Man Of La Mancha
Man Of La Mancha
With so many revivals emerging on the current theater scene, many may ask why should Man Of La Mancha be the next one to be thrust upon the boards? The reason may be summed up in three words - Brian Stokes Mitchell. The role of Don Quixote is one he was born to play. Mitchell's voice has never sounded better and he handles the comic moments with panache. The veteran Broadway actor who has had success with musicals such as Ragtime and Kiss Me, Kate portrays this fanciful romantic with a vigor and skill that at times eclipses his well-known leading lady.
As the kitchen whore Aldonza, Mary Elizabeth Mastrantonio doesn't always hold her own against her dynamic leading man. Known for her numerous roles in films such as The Perfect Storm and The Color Of Money, Mastrantonio's performance is inconsistent. At times she can be quite heartbreaking but more often than not, her delivery seems forced. Vocally, Miss Mastrantonio is just not up to the task of singing this role.
As Sancho, Don Quixote's faithful servant, Ernie Sabella is quite amusing. Also a veteran of stage and screen, Sabella (Guys and Dolls, Chicago) portrays this lovable character with zest. Unfortunately, he does have a habit of screaming many of his lines for comic effect. Perhaps his frequent yelling is meant to draw attention because he sometimes seems to get lost in the flurry of activity on stage.

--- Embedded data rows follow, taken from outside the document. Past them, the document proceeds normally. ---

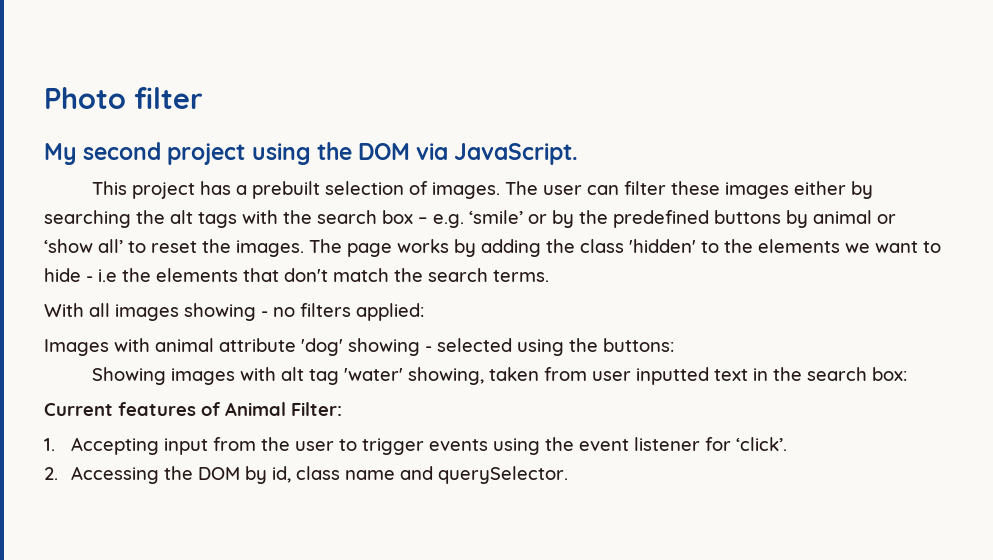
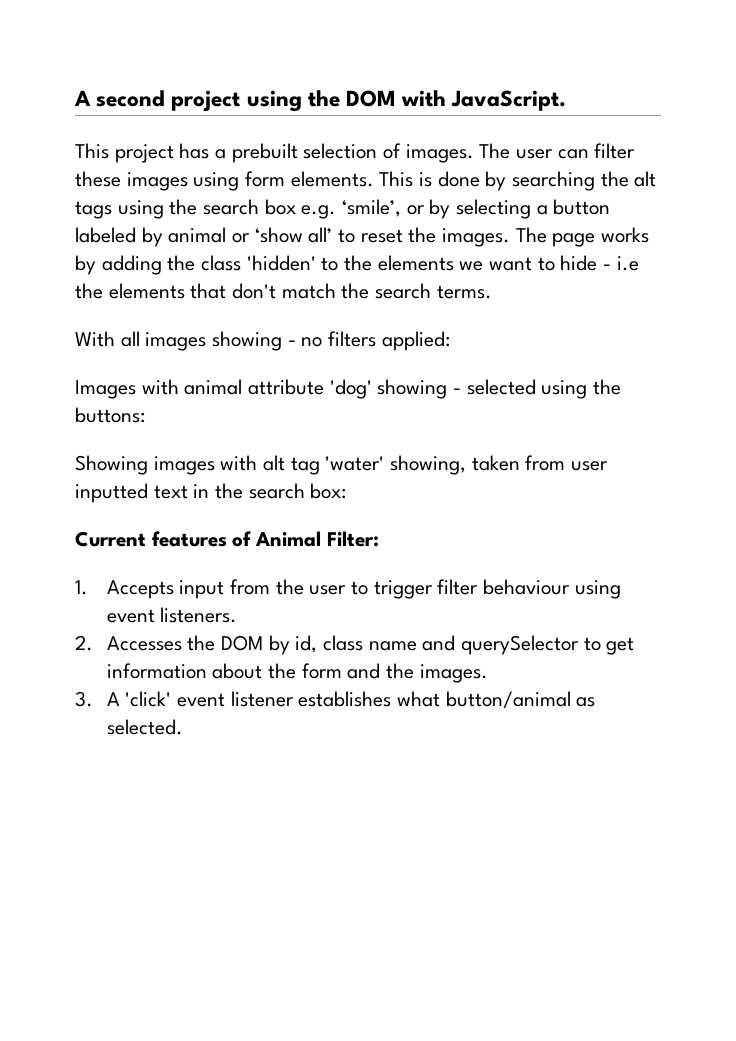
[44,87,203,109] [44,143,77,165] Photo filter // My -> [74,90,91,106] A
[416,143,449,160] via -> [401,90,447,107] with
[793,181,846,195] either -> [193,171,480,191] using form elements. This is done
[242,210,278,224] with -> [117,200,164,219] using
[418,210,781,228] – e.g. ‘smile’ or by the predefined buttons -> [301,199,611,219] [75,227,136,243] e.g. ‘smile’, or by selecting a button labeled
[70,437,159,455] Accepting -> [106,580,174,599] Accepts
[428,437,787,455] events using the event listener for ‘click’. -> [437,579,621,599] [106,607,238,623] filter behaviour using event listeners.
[70,466,159,484] Accessing -> [106,636,182,651] Accesses
[437,466,568,484] querySelector. -> [460,635,635,655] [106,663,488,683] [75,691,596,709] [106,719,183,735] querySelector to get information about the form and the images. // 3. A 'click' event listener establishes what button/animal as selected.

At any rate, his portrayal can seem a bit over the top at times. However, it is easily overlooked because his overall performance is so enjoyable.
These three are backed up by a fine cast. Particular standouts are Mark Jacoby as Padre and Stephan Bogardus as Carrasco. Additionally, Natascia Diaz provides a noteworthy portrayal of Antonia, the old dreamer's selfish niece.
Jonathan Kent is directing this pre-Broadway run, which is slated to open in New York on December 5th. Mr. Kent has made some interesting choices. At times the stage seems too busy and some of the characters don't make the impact they should. Luis Perez' choreography is quite effective, but overall there is definitely a need for tweaking before the show opens to New York audiences. Nonetheless, the piece is quite pleasurable to watch.
The set by designer Paul Brown is commanding, and along with Paul Gallo's lighting, the production is visually striking. Mr. Brown has designed the costumes as well and they are appropriate to the mood and period of the piece.
The book by Dale Wasserman with music by Mitch Leigh and lyrics by Joe Darion still holds up. Most of us are familiar with La Mancha's more popular songs, "Man Of La Mancha" and "Impossible Dream." The latter has been performed so much, that it often feels stale. However, Mr. Mitchell makes this song his own, and watching him perform it is a thrilling experience.
Those who want to experience that thrill can still catch Man Of La Mancha at Washington's National Theatre through November 10th.